▸ **What is expected**
The copy you return should hold every record below word for word and no images.

▸ **Material provided**
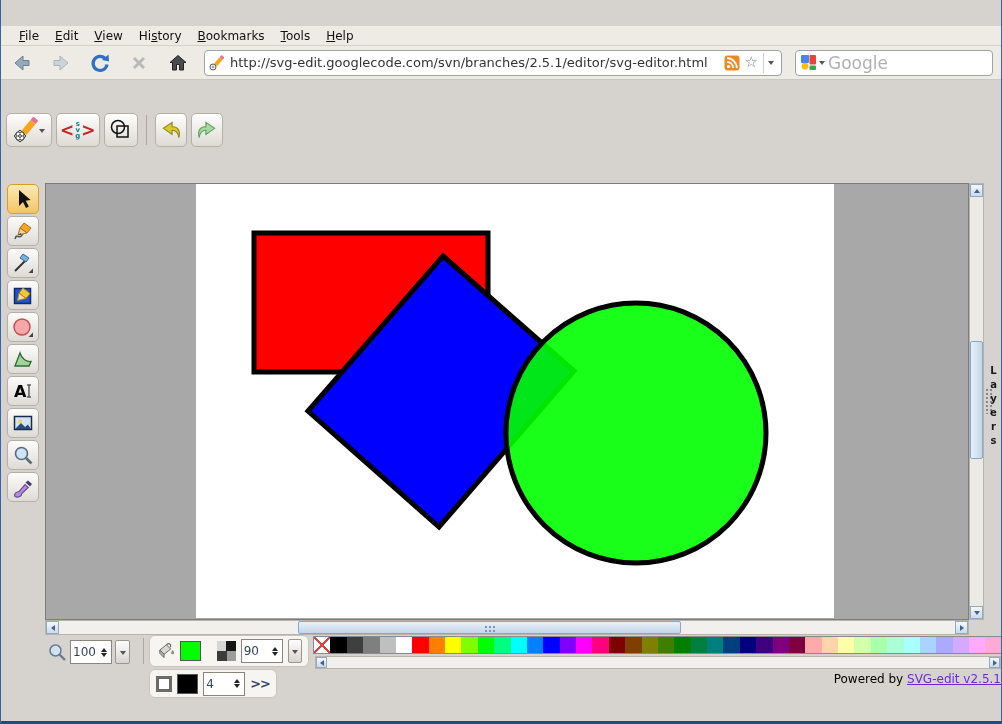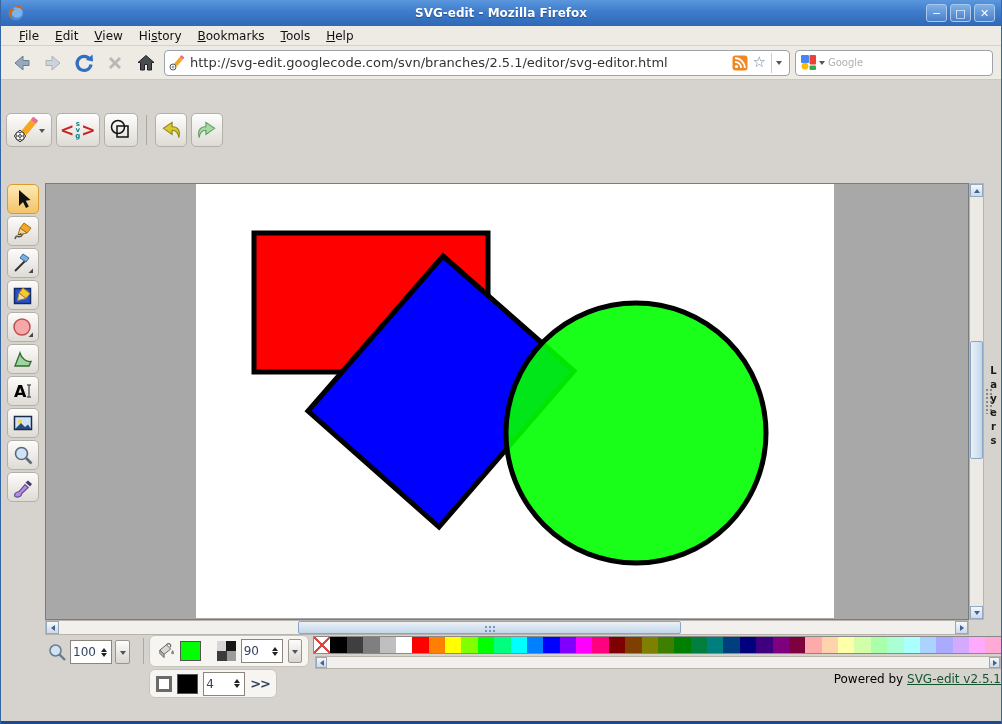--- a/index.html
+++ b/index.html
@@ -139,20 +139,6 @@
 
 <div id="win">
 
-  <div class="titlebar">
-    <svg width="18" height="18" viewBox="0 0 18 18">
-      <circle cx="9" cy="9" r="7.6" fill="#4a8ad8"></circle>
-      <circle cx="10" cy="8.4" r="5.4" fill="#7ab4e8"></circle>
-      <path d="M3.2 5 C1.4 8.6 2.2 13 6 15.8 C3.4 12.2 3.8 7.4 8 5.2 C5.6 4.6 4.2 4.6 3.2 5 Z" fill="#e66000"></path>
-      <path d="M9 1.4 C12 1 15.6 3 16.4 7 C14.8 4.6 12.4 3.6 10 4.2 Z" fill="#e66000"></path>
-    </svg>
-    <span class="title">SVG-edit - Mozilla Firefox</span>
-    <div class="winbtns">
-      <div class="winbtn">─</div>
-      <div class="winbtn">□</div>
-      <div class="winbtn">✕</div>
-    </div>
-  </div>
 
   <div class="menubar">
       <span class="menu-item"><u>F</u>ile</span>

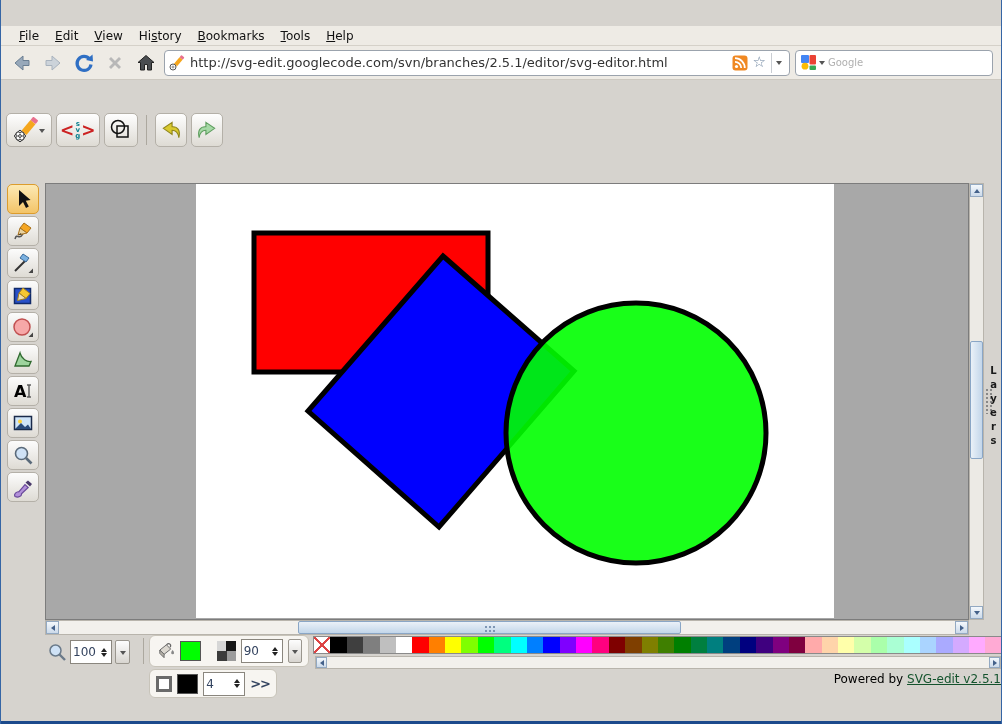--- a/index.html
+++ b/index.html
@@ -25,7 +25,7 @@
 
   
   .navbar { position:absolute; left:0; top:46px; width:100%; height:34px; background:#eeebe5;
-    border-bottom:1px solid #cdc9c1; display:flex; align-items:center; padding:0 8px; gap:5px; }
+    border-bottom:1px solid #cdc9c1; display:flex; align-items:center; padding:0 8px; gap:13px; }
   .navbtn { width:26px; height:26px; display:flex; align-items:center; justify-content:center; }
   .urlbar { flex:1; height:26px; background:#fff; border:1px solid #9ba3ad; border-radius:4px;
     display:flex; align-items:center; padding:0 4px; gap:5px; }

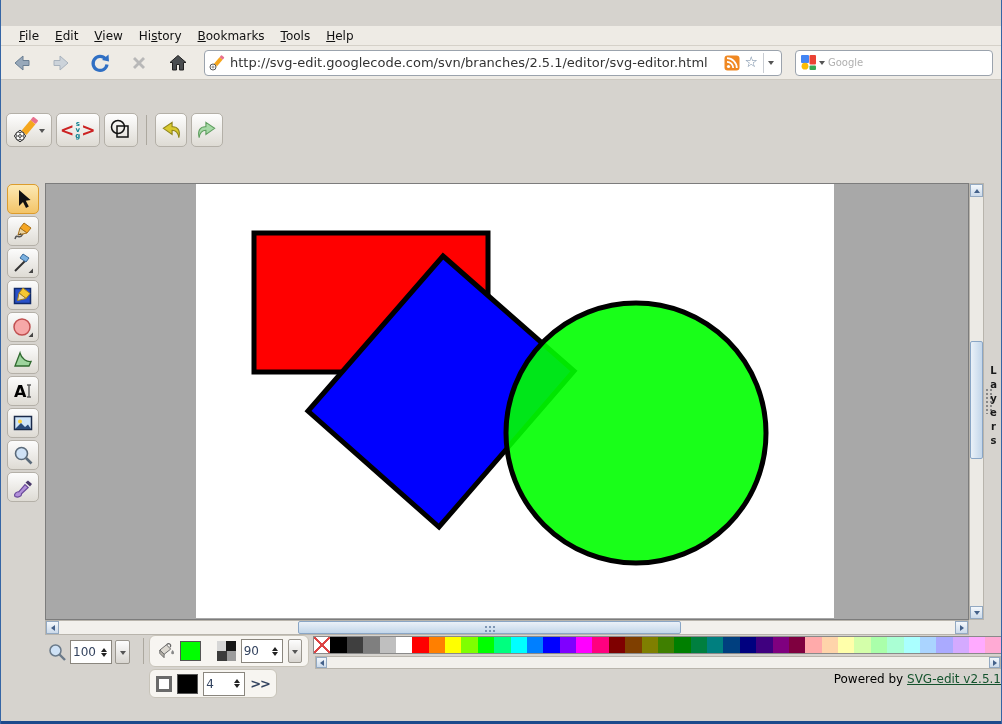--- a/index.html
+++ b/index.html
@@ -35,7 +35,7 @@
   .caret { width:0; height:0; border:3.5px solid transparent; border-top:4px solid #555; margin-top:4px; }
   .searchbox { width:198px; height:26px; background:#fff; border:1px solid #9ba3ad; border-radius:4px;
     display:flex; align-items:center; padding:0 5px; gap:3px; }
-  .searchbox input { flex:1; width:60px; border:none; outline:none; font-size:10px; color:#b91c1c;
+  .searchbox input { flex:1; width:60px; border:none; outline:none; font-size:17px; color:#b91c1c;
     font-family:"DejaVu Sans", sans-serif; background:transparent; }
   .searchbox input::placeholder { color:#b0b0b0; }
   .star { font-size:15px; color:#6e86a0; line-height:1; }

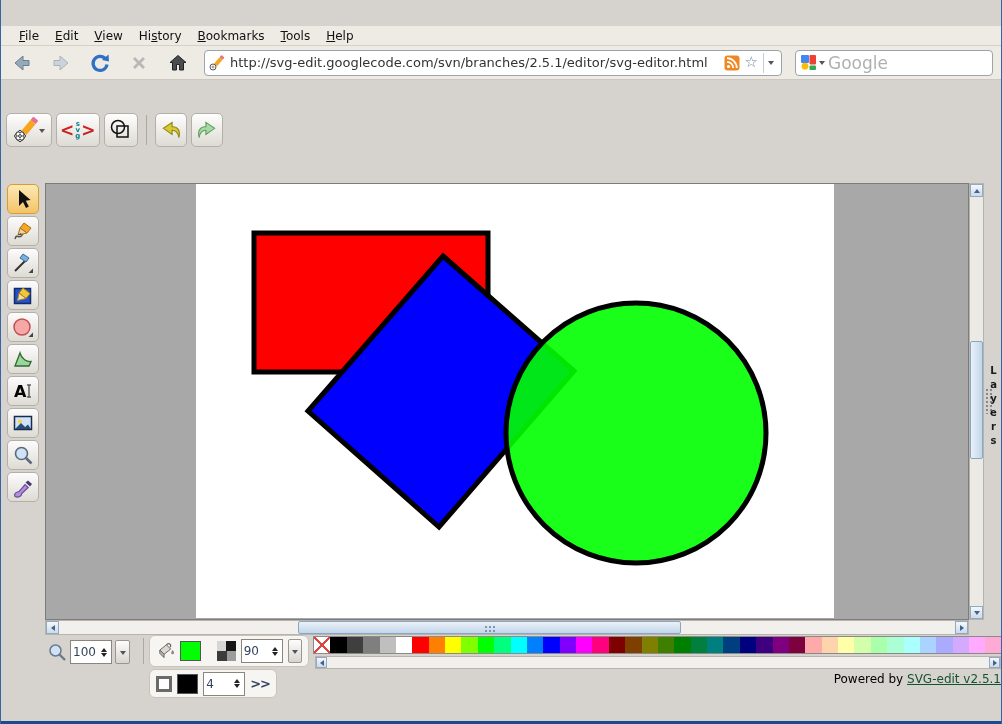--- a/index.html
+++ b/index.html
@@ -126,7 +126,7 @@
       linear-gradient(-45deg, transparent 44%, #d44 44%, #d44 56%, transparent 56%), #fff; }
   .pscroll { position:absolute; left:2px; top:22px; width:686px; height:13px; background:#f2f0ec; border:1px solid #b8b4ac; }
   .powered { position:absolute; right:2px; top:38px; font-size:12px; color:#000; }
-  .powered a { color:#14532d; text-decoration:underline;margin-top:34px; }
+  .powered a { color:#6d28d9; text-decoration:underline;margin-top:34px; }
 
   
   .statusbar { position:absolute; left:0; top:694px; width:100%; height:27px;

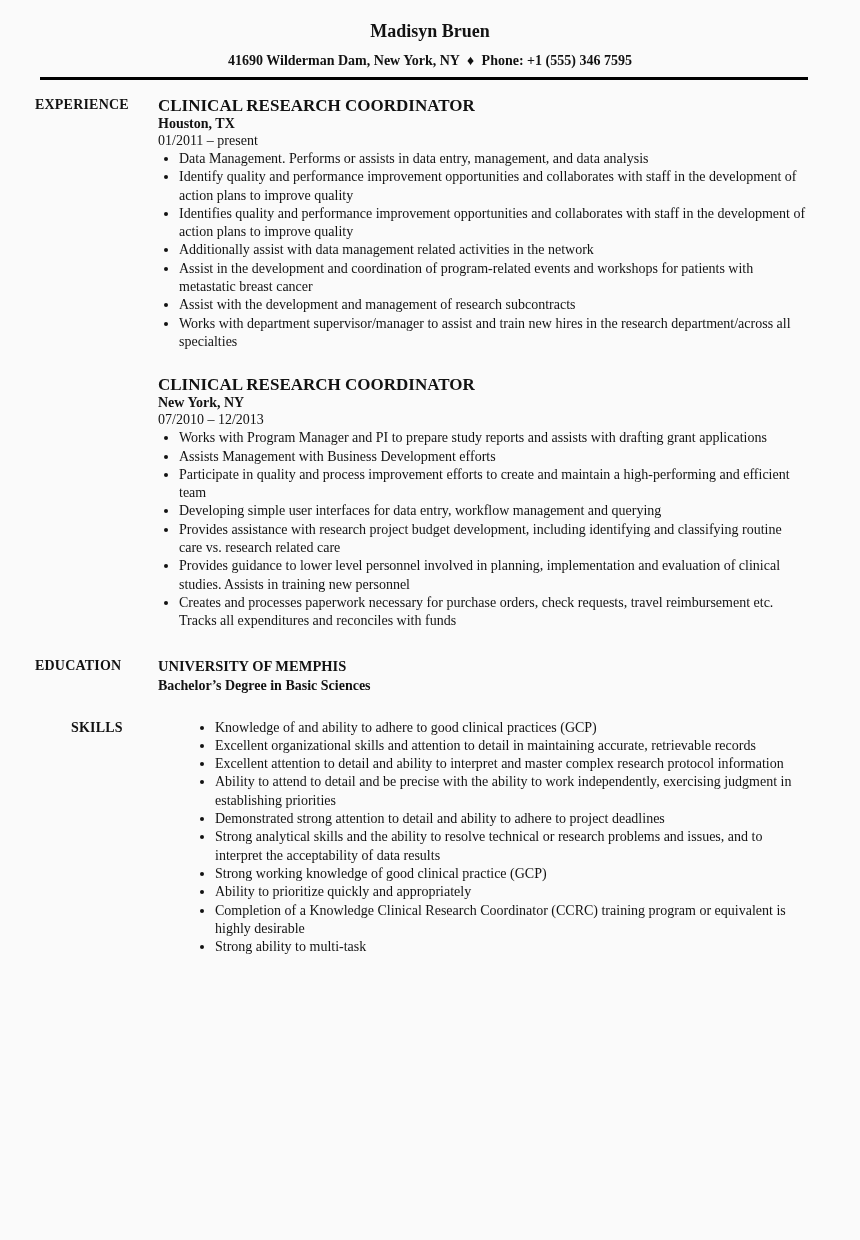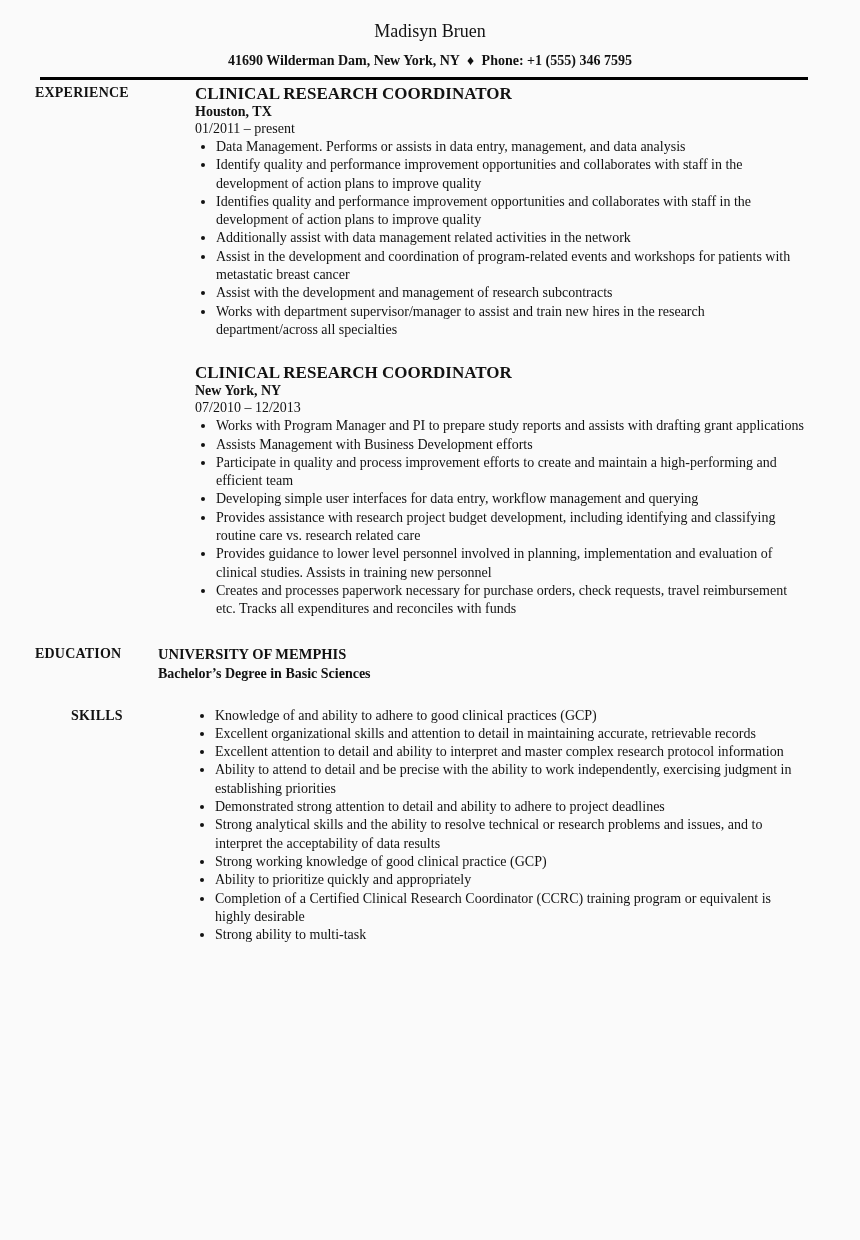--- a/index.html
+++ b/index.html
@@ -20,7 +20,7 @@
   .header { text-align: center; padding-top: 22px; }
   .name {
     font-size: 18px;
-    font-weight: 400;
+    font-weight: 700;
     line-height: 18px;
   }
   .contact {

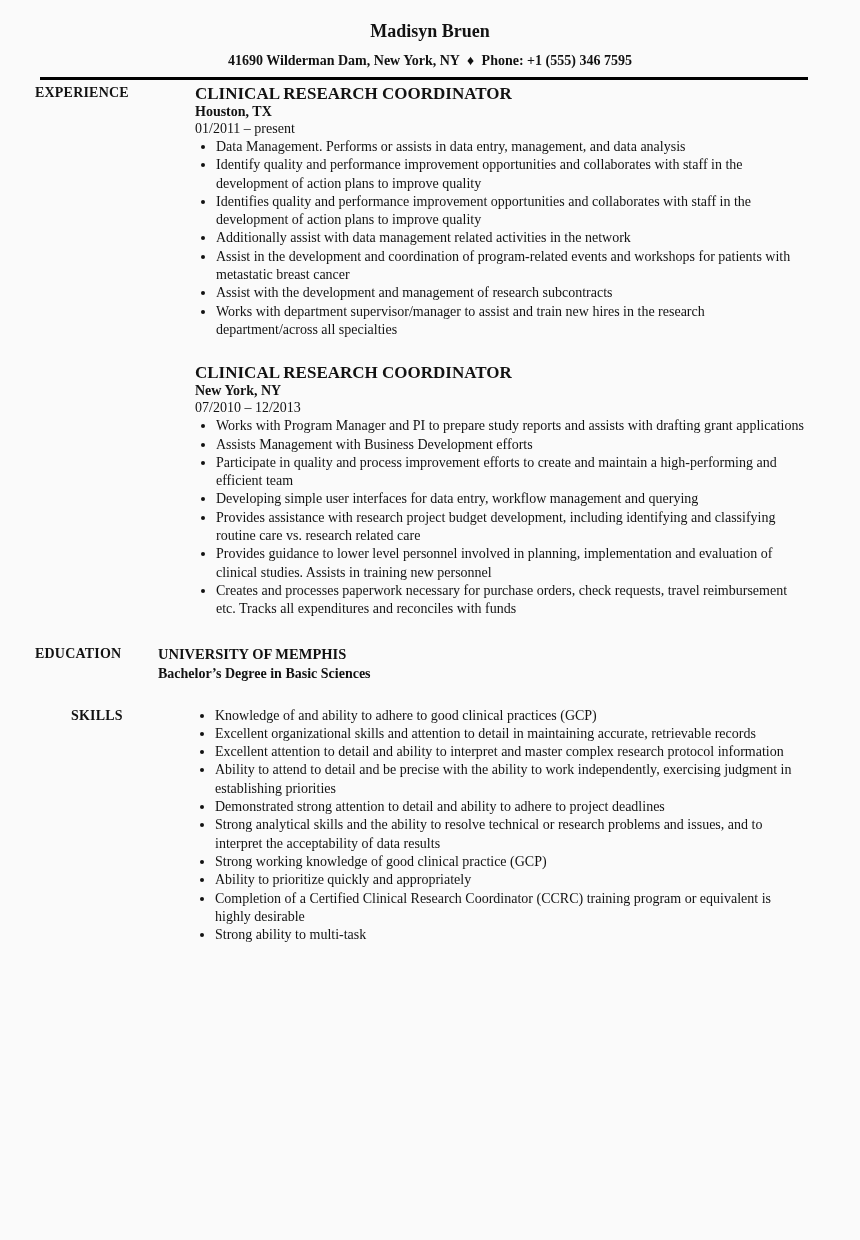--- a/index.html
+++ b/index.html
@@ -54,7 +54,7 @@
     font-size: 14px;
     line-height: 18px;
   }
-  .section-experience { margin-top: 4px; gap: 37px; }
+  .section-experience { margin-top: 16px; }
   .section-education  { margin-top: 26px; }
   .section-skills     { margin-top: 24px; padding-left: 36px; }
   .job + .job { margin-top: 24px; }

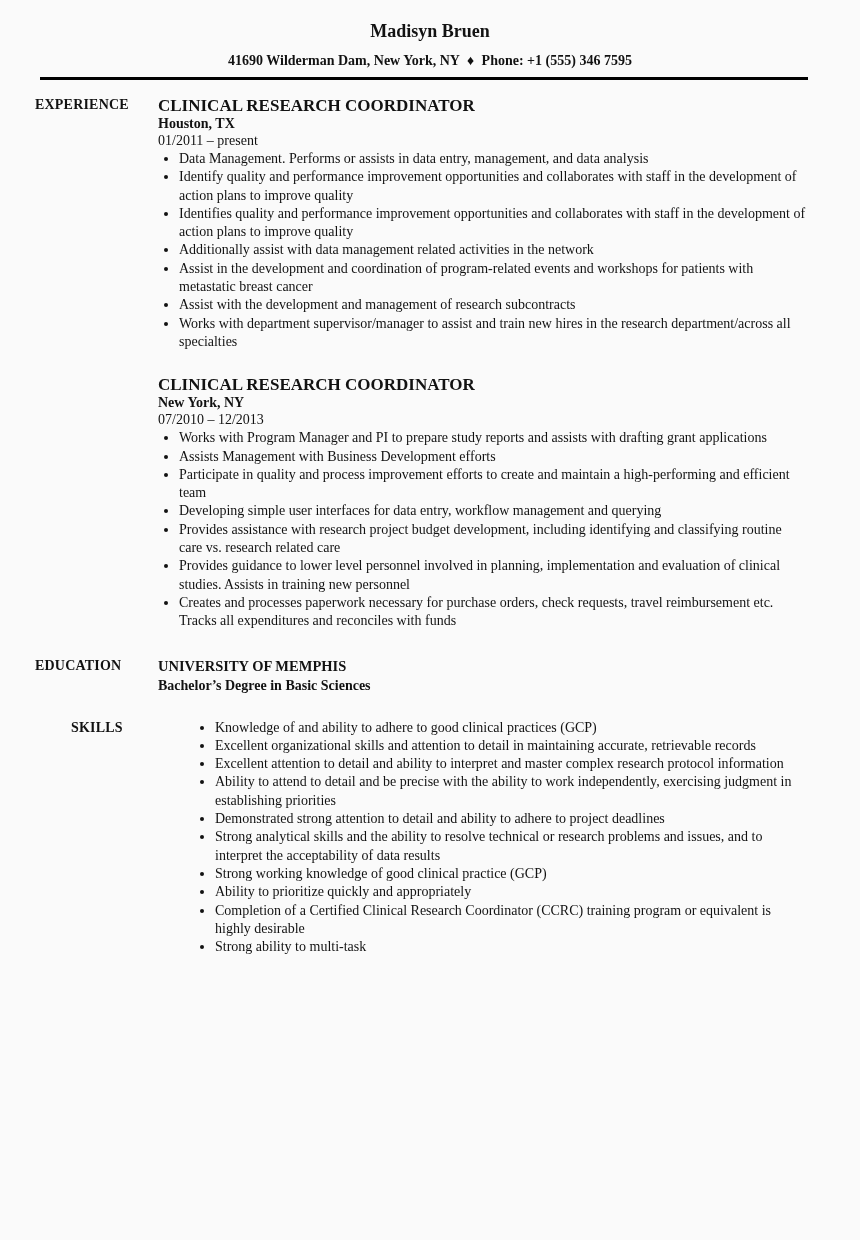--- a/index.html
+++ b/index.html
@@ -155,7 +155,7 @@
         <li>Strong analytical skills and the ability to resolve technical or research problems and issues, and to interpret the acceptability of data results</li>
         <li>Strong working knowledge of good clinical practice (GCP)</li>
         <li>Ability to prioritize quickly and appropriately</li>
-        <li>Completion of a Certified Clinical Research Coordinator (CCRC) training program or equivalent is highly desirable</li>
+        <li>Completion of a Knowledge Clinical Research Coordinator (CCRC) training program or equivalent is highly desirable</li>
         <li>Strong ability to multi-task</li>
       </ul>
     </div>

▸ **Answer for the task**
--- a/index.html
+++ b/index.html
@@ -139,20 +139,6 @@
 
 <div id="win">
 
-  <div class="titlebar">
-    <svg width="18" height="18" viewBox="0 0 18 18">
-      <circle cx="9" cy="9" r="7.6" fill="#4a8ad8"></circle>
-      <circle cx="10" cy="8.4" r="5.4" fill="#7ab4e8"></circle>
-      <path d="M3.2 5 C1.4 8.6 2.2 13 6 15.8 C3.4 12.2 3.8 7.4 8 5.2 C5.6 4.6 4.2 4.6 3.2 5 Z" fill="#e66000"></path>
-      <path d="M9 1.4 C12 1 15.6 3 16.4 7 C14.8 4.6 12.4 3.6 10 4.2 Z" fill="#e66000"></path>
-    </svg>
-    <span class="title">SVG-edit - Mozilla Firefox</span>
-    <div class="winbtns">
-      <div class="winbtn">─</div>
-      <div class="winbtn">□</div>
-      <div class="winbtn">✕</div>
-    </div>
-  </div>
 
   <div class="menubar">
       <span class="menu-item"><u>F</u>ile</span>

--- a/index.html
+++ b/index.html
@@ -25,7 +25,7 @@
 
   
   .navbar { position:absolute; left:0; top:46px; width:100%; height:34px; background:#eeebe5;
-    border-bottom:1px solid #cdc9c1; display:flex; align-items:center; padding:0 8px; gap:5px; }
+    border-bottom:1px solid #cdc9c1; display:flex; align-items:center; padding:0 8px; gap:13px; }
   .navbtn { width:26px; height:26px; display:flex; align-items:center; justify-content:center; }
   .urlbar { flex:1; height:26px; background:#fff; border:1px solid #9ba3ad; border-radius:4px;
     display:flex; align-items:center; padding:0 4px; gap:5px; }

--- a/index.html
+++ b/index.html
@@ -35,7 +35,7 @@
   .caret { width:0; height:0; border:3.5px solid transparent; border-top:4px solid #555; margin-top:4px; }
   .searchbox { width:198px; height:26px; background:#fff; border:1px solid #9ba3ad; border-radius:4px;
     display:flex; align-items:center; padding:0 5px; gap:3px; }
-  .searchbox input { flex:1; width:60px; border:none; outline:none; font-size:10px; color:#b91c1c;
+  .searchbox input { flex:1; width:60px; border:none; outline:none; font-size:17px; color:#b91c1c;
     font-family:"DejaVu Sans", sans-serif; background:transparent; }
   .searchbox input::placeholder { color:#b0b0b0; }
   .star { font-size:15px; color:#6e86a0; line-height:1; }

--- a/index.html
+++ b/index.html
@@ -126,7 +126,7 @@
       linear-gradient(-45deg, transparent 44%, #d44 44%, #d44 56%, transparent 56%), #fff; }
   .pscroll { position:absolute; left:2px; top:22px; width:686px; height:13px; background:#f2f0ec; border:1px solid #b8b4ac; }
   .powered { position:absolute; right:2px; top:38px; font-size:12px; color:#000; }
-  .powered a { color:#14532d; text-decoration:underline;margin-top:34px; }
+  .powered a { color:#6d28d9; text-decoration:underline;margin-top:34px; }
 
   
   .statusbar { position:absolute; left:0; top:694px; width:100%; height:27px;

--- a/index.html
+++ b/index.html
@@ -20,7 +20,7 @@
   .header { text-align: center; padding-top: 22px; }
   .name {
     font-size: 18px;
-    font-weight: 400;
+    font-weight: 700;
     line-height: 18px;
   }
   .contact {

--- a/index.html
+++ b/index.html
@@ -54,7 +54,7 @@
     font-size: 14px;
     line-height: 18px;
   }
-  .section-experience { margin-top: 4px; gap: 37px; }
+  .section-experience { margin-top: 16px; }
   .section-education  { margin-top: 26px; }
   .section-skills     { margin-top: 24px; padding-left: 36px; }
   .job + .job { margin-top: 24px; }

--- a/index.html
+++ b/index.html
@@ -155,7 +155,7 @@
         <li>Strong analytical skills and the ability to resolve technical or research problems and issues, and to interpret the acceptability of data results</li>
         <li>Strong working knowledge of good clinical practice (GCP)</li>
         <li>Ability to prioritize quickly and appropriately</li>
-        <li>Completion of a Certified Clinical Research Coordinator (CCRC) training program or equivalent is highly desirable</li>
+        <li>Completion of a Knowledge Clinical Research Coordinator (CCRC) training program or equivalent is highly desirable</li>
         <li>Strong ability to multi-task</li>
       </ul>
     </div>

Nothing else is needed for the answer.